Get away and get your children away. Also inform the police so it's there for evidence if you ever need it

Aquamarine1029 · 27/08/2023 23:19

I just can’t cancel the holiday.

Of course you can. This simply isn't true at all.

You are using horrible, horrible judgement right now. Your decision to not immediately call the police and leave him is beyond unfortunate, and it is absolutely not in the best interest of your kids.

keffie12 · 28/08/2023 00:01

blupenguin · 27/08/2023 07:23

I know.
i’m a bit heartbroken.
Im holding out hope that he’s going to apologise and show some awareness and reassure me. But, im quite an anxious chaser and I worry I’m going to crave that and ask for that.
I need to really stay strong and focus inwards.

2 women a week die because of their partner/husband. Do you want to risk being one of them?

If you have or had a daughter with him, do you want to risk her seeing that and thinking it's normal? Would you want your sons to think it's normal to treat a woman that way

When the children get older, do you want to risk him turning on one of them?

I witnessed it as a child in what they call "affluent abuse." I recreated it in adulthood.

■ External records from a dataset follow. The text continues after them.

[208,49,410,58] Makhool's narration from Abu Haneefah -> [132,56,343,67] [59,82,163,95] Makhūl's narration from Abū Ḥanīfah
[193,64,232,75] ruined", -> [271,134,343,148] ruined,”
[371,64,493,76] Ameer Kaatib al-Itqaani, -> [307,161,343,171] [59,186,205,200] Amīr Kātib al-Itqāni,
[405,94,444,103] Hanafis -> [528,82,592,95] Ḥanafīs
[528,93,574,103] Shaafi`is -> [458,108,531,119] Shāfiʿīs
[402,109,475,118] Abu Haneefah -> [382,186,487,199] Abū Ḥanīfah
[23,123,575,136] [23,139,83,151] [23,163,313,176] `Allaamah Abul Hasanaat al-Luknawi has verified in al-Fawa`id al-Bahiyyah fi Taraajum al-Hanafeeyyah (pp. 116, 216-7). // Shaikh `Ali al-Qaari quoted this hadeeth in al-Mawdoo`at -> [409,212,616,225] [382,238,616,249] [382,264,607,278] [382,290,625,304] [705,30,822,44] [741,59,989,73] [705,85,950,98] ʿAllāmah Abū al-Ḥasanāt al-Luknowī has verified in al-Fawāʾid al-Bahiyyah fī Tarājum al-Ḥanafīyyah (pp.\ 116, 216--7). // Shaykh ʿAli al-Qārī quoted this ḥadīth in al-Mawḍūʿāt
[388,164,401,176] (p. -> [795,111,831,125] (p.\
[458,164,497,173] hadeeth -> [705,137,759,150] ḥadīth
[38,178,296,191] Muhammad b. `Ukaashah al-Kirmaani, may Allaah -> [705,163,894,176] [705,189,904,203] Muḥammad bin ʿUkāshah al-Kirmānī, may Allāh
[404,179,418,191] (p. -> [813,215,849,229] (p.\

My children were affected by what they saw. My dad turned on me in my teens. When the ex did it to our eldest, that was me gone with the children.

We built a new and happy life. My now adult youngsters are good, healthy, decent jobs and families of their own. By their choice, they don't see their dad. I have happily remarried.

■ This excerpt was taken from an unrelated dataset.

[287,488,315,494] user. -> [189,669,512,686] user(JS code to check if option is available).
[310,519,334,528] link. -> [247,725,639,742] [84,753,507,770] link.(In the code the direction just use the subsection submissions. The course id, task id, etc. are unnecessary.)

You can build a new life, a good life. If he hasn't apologised straight away, he isn't going to. Even if he had, it doesn't make it right.

Don't wait for it to happen. Contact
Womens Aid. See the link below

www.womensaid.org.uk/

Weatherwax13 · 28/08/2023 00:28

It's so hard OP. I suggest you look up trauma bonding. I completely get your worries around disappointing your kids.
But think about this logically. Which will blight their childhood more: a cancelled holiday or a dead mum?
Please tell someone IRL. You know you need to talk to the police but it may help having someone support you while you make that call.
I really do understand how tough and frightening this is. I had a similar experience in my first marriage so I know it's terrifying to take that first step and report the assault. Tell your family then do it.

Mmhmmn · 28/08/2023 00:36

blupenguin · 27/08/2023 07:11

Married with kids.
not the first sign of anger but the first time he’s touched my neck in an argument. The look on his face was scary. He slept downstairs last night and hasn’t apologised or mentioned it. I feel a bit numb but very wary.

He needs to go. Or you need to go. Either way you need to get the hell away from him. That is NOT normal behaviour. It's really disturbing.

Mmhmmn · 28/08/2023 00:37

blupenguin · 27/08/2023 07:27

I know. I’m fully aware of the risk that he now poses. I just can’t help but feel shattered at what comes next.
We’re due to go away tomorrow for a week. I feel like I need to do that and stay quiet and avoid anything other than superficial conversation and then he needs to go. I can’t go away without him, I wouldn’t manage the children for a few reasons. And I don’t want to let them down and not go.
I just need to stay strong.

Do NOT go away with him OP.

SophiaElizabethGrace · 28/08/2023 01:45

The thing is, you've already forgotten what this feels like. He's done it previously and he'll do it again.

You can cancel your holiday.

Make plans to go to your family for a while instead. Your kids do not need a holiday - your kids certainly do not need a holiday where their mum is walking on eggshells and their dad is physically abusive. Your kids need a new start without their violent dad.

Go and stay with family. It's not easy but you do actually have options, it's simply unbelievably scary contemplating which option you take. Staying put and continuing this game with him is easier because it's familiar to you but it's also very destructive.

Codlingmoths · 28/08/2023 02:59

Sending you strength to make your plan op. Onwards and upwards.